The patch series touches both core mm and KVM code. I appreciate
Andrew/Hugh and Paolo/Sean can review and pick these patches. Any other
reviews are always welcome.
  - 01: mm change, target for mm tree
  - 02-08: KVM change, target for KVM tree

Given KVM is the only current user for the mm part, I have chatted with
Paolo and he is OK to merge the mm change through KVM tree, but
reviewed-by/acked-by is still expected from the mm people.

The patches have been verified in Intel TDX environment, but Vishal has
done an excellent work on the selftests[4] which are dedicated for this
series, making it possible to test this series without innovative
hardware and fancy steps of building a VM environment. See Test section
below for more info.


Introduction
============
KVM userspace being able to crash the host is horrible. Under current
KVM architecture, all guest memory is inherently accessible from KVM
userspace and is exposed to the mentioned crash issue. The goal of this
series is to provide a solution to align mm and KVM, on a userspace
inaccessible approach of exposing guest memory.

Normally, KVM populates secondary page table (e.g.
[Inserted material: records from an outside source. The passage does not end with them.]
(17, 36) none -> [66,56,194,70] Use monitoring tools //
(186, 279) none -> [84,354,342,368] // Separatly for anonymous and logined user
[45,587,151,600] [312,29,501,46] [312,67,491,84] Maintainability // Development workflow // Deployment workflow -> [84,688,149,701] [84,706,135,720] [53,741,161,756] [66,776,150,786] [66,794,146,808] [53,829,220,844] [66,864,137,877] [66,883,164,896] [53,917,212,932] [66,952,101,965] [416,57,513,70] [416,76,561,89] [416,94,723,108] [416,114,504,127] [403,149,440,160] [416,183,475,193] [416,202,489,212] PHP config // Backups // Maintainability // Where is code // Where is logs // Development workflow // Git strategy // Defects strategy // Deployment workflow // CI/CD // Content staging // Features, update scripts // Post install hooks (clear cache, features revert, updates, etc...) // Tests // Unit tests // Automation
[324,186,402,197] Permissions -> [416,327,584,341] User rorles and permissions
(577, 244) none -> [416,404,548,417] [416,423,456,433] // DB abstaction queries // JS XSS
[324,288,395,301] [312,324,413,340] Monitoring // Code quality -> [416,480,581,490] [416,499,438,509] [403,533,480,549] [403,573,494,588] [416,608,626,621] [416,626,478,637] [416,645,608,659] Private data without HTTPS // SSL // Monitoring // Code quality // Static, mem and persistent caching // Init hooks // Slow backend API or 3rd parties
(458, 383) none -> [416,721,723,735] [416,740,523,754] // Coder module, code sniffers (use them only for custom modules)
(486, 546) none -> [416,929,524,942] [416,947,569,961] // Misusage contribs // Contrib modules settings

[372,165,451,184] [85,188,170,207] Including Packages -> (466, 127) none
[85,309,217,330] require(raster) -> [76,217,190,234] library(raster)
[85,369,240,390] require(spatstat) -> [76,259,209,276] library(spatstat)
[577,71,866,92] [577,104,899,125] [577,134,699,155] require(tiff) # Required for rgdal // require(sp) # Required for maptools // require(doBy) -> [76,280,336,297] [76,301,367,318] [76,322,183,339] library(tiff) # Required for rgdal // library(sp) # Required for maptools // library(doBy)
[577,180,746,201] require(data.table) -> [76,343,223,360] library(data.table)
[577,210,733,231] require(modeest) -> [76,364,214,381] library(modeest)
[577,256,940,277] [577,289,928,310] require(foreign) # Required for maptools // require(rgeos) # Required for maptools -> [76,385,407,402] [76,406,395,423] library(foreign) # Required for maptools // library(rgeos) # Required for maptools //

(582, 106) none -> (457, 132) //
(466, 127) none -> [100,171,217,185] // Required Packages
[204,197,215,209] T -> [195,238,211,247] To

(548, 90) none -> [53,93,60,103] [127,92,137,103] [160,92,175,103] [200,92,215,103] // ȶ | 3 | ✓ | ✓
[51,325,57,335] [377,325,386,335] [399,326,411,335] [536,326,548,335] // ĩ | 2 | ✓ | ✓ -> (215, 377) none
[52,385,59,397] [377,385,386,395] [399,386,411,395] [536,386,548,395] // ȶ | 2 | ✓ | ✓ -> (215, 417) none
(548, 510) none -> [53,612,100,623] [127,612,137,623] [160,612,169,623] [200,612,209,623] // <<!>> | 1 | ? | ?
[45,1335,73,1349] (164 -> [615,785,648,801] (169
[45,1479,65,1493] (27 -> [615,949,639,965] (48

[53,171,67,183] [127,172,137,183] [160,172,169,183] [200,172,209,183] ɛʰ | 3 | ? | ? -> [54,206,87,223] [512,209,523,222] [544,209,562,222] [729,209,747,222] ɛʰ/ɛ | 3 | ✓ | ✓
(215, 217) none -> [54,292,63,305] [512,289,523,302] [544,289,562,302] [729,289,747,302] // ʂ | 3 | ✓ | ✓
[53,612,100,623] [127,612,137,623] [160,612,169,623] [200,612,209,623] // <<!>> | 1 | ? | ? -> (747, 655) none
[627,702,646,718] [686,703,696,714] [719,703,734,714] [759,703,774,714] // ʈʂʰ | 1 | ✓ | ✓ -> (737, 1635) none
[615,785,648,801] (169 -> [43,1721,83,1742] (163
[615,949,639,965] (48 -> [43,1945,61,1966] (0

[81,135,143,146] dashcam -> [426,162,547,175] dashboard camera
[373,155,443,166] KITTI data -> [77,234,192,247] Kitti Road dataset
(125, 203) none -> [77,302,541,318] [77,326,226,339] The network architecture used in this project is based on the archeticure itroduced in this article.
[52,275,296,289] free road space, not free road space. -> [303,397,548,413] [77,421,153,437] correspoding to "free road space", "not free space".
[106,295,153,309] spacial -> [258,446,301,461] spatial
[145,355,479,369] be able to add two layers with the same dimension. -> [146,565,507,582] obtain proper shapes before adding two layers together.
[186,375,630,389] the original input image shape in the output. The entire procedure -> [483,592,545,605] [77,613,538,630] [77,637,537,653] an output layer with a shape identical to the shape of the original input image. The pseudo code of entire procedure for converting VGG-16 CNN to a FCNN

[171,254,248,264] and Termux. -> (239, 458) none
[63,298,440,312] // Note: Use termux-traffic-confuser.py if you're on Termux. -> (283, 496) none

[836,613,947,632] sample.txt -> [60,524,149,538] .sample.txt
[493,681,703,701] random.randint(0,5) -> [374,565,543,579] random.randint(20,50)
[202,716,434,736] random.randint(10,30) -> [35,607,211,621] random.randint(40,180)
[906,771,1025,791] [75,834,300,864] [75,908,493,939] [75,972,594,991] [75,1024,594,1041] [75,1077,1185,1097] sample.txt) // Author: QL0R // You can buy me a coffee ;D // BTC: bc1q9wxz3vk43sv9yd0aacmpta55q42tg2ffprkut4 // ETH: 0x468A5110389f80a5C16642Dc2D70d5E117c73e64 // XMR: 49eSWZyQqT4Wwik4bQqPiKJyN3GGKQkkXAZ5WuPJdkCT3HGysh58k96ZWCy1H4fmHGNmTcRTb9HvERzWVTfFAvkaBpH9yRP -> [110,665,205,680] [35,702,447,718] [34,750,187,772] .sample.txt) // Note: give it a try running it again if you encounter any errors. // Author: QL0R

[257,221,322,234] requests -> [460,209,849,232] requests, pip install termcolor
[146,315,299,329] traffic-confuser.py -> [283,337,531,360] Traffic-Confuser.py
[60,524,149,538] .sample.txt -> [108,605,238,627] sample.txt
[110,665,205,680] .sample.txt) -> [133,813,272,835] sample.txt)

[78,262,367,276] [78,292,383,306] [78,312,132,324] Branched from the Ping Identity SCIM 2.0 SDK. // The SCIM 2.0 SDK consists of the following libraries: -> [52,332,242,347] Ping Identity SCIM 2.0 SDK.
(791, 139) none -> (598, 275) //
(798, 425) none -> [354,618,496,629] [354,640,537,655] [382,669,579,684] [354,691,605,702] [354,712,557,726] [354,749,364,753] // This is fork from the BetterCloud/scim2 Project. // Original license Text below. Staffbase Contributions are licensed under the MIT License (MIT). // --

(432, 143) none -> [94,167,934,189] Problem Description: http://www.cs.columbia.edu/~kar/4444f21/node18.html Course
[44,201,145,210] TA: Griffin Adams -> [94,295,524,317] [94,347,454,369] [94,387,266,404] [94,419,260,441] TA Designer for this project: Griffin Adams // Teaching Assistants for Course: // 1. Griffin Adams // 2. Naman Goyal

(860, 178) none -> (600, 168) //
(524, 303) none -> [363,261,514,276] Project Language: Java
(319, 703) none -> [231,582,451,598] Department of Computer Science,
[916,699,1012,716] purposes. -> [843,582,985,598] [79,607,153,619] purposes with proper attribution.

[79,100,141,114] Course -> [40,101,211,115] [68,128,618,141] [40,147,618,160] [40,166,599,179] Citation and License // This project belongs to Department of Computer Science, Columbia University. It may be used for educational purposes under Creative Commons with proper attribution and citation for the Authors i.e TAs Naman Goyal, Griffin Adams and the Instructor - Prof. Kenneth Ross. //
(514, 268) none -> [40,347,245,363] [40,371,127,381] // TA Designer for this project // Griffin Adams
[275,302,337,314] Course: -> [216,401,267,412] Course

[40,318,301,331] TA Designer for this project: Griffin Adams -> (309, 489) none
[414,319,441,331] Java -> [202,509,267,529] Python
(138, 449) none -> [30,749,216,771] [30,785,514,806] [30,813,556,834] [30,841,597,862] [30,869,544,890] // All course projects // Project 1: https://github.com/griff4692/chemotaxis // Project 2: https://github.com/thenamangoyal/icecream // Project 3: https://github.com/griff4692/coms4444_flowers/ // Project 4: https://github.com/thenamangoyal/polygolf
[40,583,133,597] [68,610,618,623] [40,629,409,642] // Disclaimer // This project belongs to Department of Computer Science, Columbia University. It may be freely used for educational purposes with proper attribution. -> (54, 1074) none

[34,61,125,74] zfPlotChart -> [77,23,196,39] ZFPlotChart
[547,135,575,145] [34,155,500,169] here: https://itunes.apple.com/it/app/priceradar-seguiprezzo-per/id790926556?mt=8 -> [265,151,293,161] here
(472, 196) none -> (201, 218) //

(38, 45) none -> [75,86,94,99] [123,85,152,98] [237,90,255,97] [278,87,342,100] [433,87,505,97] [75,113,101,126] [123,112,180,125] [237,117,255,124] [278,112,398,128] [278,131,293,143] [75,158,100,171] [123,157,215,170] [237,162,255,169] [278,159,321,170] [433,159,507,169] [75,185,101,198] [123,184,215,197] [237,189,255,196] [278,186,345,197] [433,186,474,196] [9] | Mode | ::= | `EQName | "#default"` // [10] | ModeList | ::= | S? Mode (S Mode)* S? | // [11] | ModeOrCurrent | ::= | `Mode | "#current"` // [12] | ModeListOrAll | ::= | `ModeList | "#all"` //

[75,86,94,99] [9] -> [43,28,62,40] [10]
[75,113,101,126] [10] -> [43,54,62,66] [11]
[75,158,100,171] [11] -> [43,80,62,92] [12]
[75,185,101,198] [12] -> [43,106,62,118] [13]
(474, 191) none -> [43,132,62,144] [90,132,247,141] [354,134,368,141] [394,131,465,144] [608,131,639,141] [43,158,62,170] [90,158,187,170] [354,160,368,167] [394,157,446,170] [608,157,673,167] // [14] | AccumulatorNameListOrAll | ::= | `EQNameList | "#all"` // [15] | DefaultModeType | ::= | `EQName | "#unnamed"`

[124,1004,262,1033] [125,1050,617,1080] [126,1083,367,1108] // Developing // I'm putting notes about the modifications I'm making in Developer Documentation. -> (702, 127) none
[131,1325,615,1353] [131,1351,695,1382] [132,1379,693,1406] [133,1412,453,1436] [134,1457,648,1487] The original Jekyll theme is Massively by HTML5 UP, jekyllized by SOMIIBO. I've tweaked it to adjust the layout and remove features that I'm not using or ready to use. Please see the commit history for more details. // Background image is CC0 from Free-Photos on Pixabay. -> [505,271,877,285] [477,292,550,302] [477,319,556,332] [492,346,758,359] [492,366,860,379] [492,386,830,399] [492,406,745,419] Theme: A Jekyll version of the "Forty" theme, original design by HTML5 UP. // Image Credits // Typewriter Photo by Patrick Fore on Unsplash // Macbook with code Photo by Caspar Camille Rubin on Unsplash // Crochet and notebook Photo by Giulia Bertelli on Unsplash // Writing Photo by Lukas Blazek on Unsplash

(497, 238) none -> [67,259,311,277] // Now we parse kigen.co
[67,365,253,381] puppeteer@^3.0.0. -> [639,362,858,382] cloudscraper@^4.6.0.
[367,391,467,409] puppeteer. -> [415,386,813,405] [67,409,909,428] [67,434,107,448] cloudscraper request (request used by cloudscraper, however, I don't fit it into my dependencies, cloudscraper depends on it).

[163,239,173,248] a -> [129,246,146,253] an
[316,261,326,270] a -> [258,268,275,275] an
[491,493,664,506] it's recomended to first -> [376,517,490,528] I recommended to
EPT) by using a host
virtual address (hva) from core mm page table (e.g. x86 userspace page
table). This requires guest memory being mmaped into KVM userspace, but
this is also the source where the mentioned crash issue can happen. In
theory, apart from those 'shared' memory for device emulation etc, guest
memory doesn't have to be mmaped into KVM userspace.

This series introduces fd-based guest memory which will not be mmaped
into KVM userspace. KVM populates secondary page table by using a

With no mappings in place for userspace VMM, IIUC, looks like the host
kernel will not be able to find the culprit userspace process in case
of Machine check error on guest private memory. As implemented in
hwpoison_user_mappings, host kernel tries to look at the processes
which have mapped the pfns with hardware error.

Is there a modification needed in mce handling logic of the host
kernel to immediately send a signal to the vcpu thread accessing
faulting pfn backing guest private memory?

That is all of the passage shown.